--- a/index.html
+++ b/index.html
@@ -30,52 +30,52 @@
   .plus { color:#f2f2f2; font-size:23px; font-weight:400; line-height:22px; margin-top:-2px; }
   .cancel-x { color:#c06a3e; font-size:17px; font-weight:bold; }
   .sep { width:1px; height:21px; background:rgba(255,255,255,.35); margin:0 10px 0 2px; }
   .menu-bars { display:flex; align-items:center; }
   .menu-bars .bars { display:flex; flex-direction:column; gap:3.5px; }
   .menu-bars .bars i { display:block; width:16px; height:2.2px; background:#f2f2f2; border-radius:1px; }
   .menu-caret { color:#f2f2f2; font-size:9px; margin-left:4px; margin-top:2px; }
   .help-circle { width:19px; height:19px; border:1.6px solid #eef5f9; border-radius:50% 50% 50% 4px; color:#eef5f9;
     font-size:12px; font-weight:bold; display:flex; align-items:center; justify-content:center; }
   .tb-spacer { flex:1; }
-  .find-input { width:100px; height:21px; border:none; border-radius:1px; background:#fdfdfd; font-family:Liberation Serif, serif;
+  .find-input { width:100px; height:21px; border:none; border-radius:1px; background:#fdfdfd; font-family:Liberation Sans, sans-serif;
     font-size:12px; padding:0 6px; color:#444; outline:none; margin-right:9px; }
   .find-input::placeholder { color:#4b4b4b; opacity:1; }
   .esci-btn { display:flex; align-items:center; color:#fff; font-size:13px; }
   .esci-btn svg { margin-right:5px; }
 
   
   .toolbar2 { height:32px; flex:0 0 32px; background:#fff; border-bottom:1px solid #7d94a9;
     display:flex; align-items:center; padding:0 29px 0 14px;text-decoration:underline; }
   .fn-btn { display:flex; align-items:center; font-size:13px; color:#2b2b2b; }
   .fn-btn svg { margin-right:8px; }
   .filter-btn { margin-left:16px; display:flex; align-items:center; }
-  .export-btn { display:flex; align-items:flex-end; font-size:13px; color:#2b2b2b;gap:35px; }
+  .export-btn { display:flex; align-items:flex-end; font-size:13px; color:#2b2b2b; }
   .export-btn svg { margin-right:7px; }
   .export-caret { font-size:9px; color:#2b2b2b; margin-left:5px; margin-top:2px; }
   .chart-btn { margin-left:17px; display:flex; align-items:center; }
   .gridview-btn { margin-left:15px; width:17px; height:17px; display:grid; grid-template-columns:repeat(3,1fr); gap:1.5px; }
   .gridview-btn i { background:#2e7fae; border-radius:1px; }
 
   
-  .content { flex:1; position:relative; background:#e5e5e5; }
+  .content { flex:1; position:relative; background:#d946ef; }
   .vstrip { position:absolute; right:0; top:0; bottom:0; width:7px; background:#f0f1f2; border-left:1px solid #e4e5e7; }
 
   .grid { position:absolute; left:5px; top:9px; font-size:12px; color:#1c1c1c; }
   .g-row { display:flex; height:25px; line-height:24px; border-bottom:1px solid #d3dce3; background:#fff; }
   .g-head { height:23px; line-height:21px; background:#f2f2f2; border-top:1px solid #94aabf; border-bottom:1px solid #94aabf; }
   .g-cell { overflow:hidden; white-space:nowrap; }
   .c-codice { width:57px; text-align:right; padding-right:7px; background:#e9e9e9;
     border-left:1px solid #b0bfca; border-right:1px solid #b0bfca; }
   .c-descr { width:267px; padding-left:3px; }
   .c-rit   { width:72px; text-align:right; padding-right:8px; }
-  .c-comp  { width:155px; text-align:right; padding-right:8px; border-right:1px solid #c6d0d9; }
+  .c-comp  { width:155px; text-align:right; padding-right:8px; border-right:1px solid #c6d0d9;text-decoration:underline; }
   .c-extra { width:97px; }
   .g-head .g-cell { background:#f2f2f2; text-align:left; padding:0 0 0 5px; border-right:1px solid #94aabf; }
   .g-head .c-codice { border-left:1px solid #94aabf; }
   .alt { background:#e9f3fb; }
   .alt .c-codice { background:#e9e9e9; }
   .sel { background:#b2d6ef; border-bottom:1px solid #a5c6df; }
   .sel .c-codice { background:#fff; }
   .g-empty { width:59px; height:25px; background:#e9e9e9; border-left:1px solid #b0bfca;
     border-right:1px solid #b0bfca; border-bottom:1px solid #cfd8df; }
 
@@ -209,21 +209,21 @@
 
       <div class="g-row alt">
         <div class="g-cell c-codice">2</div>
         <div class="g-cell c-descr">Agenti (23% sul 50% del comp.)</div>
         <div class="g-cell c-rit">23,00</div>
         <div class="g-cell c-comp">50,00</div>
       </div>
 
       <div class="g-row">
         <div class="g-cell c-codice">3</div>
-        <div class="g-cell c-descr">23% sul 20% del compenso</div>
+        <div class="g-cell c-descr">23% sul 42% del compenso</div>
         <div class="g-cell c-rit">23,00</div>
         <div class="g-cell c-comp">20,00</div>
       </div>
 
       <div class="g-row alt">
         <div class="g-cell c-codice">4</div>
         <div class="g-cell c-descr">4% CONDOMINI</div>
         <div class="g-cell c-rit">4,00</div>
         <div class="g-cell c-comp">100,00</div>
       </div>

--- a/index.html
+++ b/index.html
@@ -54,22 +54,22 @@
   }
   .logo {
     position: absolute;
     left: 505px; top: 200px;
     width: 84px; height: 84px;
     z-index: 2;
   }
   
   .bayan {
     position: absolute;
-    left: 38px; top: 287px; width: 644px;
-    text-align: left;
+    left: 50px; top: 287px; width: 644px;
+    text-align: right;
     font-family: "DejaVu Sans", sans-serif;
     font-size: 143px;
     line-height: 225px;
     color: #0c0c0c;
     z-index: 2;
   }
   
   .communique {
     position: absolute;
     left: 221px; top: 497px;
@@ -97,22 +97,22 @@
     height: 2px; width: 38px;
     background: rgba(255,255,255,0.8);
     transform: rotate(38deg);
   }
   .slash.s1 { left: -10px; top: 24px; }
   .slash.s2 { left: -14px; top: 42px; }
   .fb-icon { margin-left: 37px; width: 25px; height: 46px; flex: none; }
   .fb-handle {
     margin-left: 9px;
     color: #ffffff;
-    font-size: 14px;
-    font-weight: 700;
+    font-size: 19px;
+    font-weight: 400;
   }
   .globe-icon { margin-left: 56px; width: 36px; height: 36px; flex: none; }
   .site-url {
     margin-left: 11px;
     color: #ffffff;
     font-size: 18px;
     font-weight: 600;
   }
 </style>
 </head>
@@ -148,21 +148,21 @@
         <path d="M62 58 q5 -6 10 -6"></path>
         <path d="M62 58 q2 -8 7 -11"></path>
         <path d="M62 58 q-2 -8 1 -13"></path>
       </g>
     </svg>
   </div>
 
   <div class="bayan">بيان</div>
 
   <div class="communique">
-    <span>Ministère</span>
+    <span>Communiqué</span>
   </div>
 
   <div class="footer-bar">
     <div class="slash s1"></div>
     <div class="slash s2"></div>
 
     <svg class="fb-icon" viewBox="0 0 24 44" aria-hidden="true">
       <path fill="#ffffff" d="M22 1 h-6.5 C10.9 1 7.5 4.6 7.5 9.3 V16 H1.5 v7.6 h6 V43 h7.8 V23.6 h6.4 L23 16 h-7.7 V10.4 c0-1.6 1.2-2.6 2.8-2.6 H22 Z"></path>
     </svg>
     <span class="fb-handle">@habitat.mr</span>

* * *

* AIM OF THE TASK
Retype each record in full, please.

* SOLUTION FOR THIS PROBLEM
--- a/index.html
+++ b/index.html
@@ -30,52 +30,52 @@
   .plus { color:#f2f2f2; font-size:23px; font-weight:400; line-height:22px; margin-top:-2px; }
   .cancel-x { color:#c06a3e; font-size:17px; font-weight:bold; }
   .sep { width:1px; height:21px; background:rgba(255,255,255,.35); margin:0 10px 0 2px; }
   .menu-bars { display:flex; align-items:center; }
   .menu-bars .bars { display:flex; flex-direction:column; gap:3.5px; }
   .menu-bars .bars i { display:block; width:16px; height:2.2px; background:#f2f2f2; border-radius:1px; }
   .menu-caret { color:#f2f2f2; font-size:9px; margin-left:4px; margin-top:2px; }
   .help-circle { width:19px; height:19px; border:1.6px solid #eef5f9; border-radius:50% 50% 50% 4px; color:#eef5f9;
     font-size:12px; font-weight:bold; display:flex; align-items:center; justify-content:center; }
   .tb-spacer { flex:1; }
-  .find-input { width:100px; height:21px; border:none; border-radius:1px; background:#fdfdfd; font-family:Liberation Serif, serif;
+  .find-input { width:100px; height:21px; border:none; border-radius:1px; background:#fdfdfd; font-family:Liberation Sans, sans-serif;
     font-size:12px; padding:0 6px; color:#444; outline:none; margin-right:9px; }
   .find-input::placeholder { color:#4b4b4b; opacity:1; }
   .esci-btn { display:flex; align-items:center; color:#fff; font-size:13px; }
   .esci-btn svg { margin-right:5px; }
 
   
   .toolbar2 { height:32px; flex:0 0 32px; background:#fff; border-bottom:1px solid #7d94a9;
     display:flex; align-items:center; padding:0 29px 0 14px;text-decoration:underline; }
   .fn-btn { display:flex; align-items:center; font-size:13px; color:#2b2b2b; }
   .fn-btn svg { margin-right:8px; }
   .filter-btn { margin-left:16px; display:flex; align-items:center; }
-  .export-btn { display:flex; align-items:flex-end; font-size:13px; color:#2b2b2b;gap:35px; }
+  .export-btn { display:flex; align-items:flex-end; font-size:13px; color:#2b2b2b; }
   .export-btn svg { margin-right:7px; }
   .export-caret { font-size:9px; color:#2b2b2b; margin-left:5px; margin-top:2px; }
   .chart-btn { margin-left:17px; display:flex; align-items:center; }
   .gridview-btn { margin-left:15px; width:17px; height:17px; display:grid; grid-template-columns:repeat(3,1fr); gap:1.5px; }
   .gridview-btn i { background:#2e7fae; border-radius:1px; }
 
   
-  .content { flex:1; position:relative; background:#e5e5e5; }
+  .content { flex:1; position:relative; background:#d946ef; }
   .vstrip { position:absolute; right:0; top:0; bottom:0; width:7px; background:#f0f1f2; border-left:1px solid #e4e5e7; }
 
   .grid { position:absolute; left:5px; top:9px; font-size:12px; color:#1c1c1c; }
   .g-row { display:flex; height:25px; line-height:24px; border-bottom:1px solid #d3dce3; background:#fff; }
   .g-head { height:23px; line-height:21px; background:#f2f2f2; border-top:1px solid #94aabf; border-bottom:1px solid #94aabf; }
   .g-cell { overflow:hidden; white-space:nowrap; }
   .c-codice { width:57px; text-align:right; padding-right:7px; background:#e9e9e9;
     border-left:1px solid #b0bfca; border-right:1px solid #b0bfca; }
   .c-descr { width:267px; padding-left:3px; }
   .c-rit   { width:72px; text-align:right; padding-right:8px; }
-  .c-comp  { width:155px; text-align:right; padding-right:8px; border-right:1px solid #c6d0d9; }
+  .c-comp  { width:155px; text-align:right; padding-right:8px; border-right:1px solid #c6d0d9;text-decoration:underline; }
   .c-extra { width:97px; }
   .g-head .g-cell { background:#f2f2f2; text-align:left; padding:0 0 0 5px; border-right:1px solid #94aabf; }
   .g-head .c-codice { border-left:1px solid #94aabf; }
   .alt { background:#e9f3fb; }
   .alt .c-codice { background:#e9e9e9; }
   .sel { background:#b2d6ef; border-bottom:1px solid #a5c6df; }
   .sel .c-codice { background:#fff; }
   .g-empty { width:59px; height:25px; background:#e9e9e9; border-left:1px solid #b0bfca;
     border-right:1px solid #b0bfca; border-bottom:1px solid #cfd8df; }
 
@@ -209,21 +209,21 @@
 
       <div class="g-row alt">
         <div class="g-cell c-codice">2</div>
         <div class="g-cell c-descr">Agenti (23% sul 50% del comp.)</div>
         <div class="g-cell c-rit">23,00</div>
         <div class="g-cell c-comp">50,00</div>
       </div>
 
       <div class="g-row">
         <div class="g-cell c-codice">3</div>
-        <div class="g-cell c-descr">23% sul 20% del compenso</div>
+        <div class="g-cell c-descr">23% sul 42% del compenso</div>
         <div class="g-cell c-rit">23,00</div>
         <div class="g-cell c-comp">20,00</div>
       </div>
 
       <div class="g-row alt">
         <div class="g-cell c-codice">4</div>
         <div class="g-cell c-descr">4% CONDOMINI</div>
         <div class="g-cell c-rit">4,00</div>
         <div class="g-cell c-comp">100,00</div>
       </div>

--- a/index.html
+++ b/index.html
@@ -54,22 +54,22 @@
   }
   .logo {
     position: absolute;
     left: 505px; top: 200px;
     width: 84px; height: 84px;
     z-index: 2;
   }
   
   .bayan {
     position: absolute;
-    left: 38px; top: 287px; width: 644px;
-    text-align: left;
+    left: 50px; top: 287px; width: 644px;
+    text-align: right;
     font-family: "DejaVu Sans", sans-serif;
     font-size: 143px;
     line-height: 225px;
     color: #0c0c0c;
     z-index: 2;
   }
   
   .communique {
     position: absolute;
     left: 221px; top: 497px;
@@ -97,22 +97,22 @@
     height: 2px; width: 38px;
     background: rgba(255,255,255,0.8);
     transform: rotate(38deg);
   }
   .slash.s1 { left: -10px; top: 24px; }
   .slash.s2 { left: -14px; top: 42px; }
   .fb-icon { margin-left: 37px; width: 25px; height: 46px; flex: none; }
   .fb-handle {
     margin-left: 9px;
     color: #ffffff;
-    font-size: 14px;
-    font-weight: 700;
+    font-size: 19px;
+    font-weight: 400;
   }
   .globe-icon { margin-left: 56px; width: 36px; height: 36px; flex: none; }
   .site-url {
     margin-left: 11px;
     color: #ffffff;
     font-size: 18px;
     font-weight: 600;
   }
 </style>
 </head>
@@ -148,21 +148,21 @@
         <path d="M62 58 q5 -6 10 -6"></path>
         <path d="M62 58 q2 -8 7 -11"></path>
         <path d="M62 58 q-2 -8 1 -13"></path>
       </g>
     </svg>
   </div>
 
   <div class="bayan">بيان</div>
 
   <div class="communique">
-    <span>Ministère</span>
+    <span>Communiqué</span>
   </div>
 
   <div class="footer-bar">
     <div class="slash s1"></div>
     <div class="slash s2"></div>
 
     <svg class="fb-icon" viewBox="0 0 24 44" aria-hidden="true">
       <path fill="#ffffff" d="M22 1 h-6.5 C10.9 1 7.5 4.6 7.5 9.3 V16 H1.5 v7.6 h6 V43 h7.8 V23.6 h6.4 L23 16 h-7.7 V10.4 c0-1.6 1.2-2.6 2.8-2.6 H22 Z"></path>
     </svg>
     <span class="fb-handle">@habitat.mr</span>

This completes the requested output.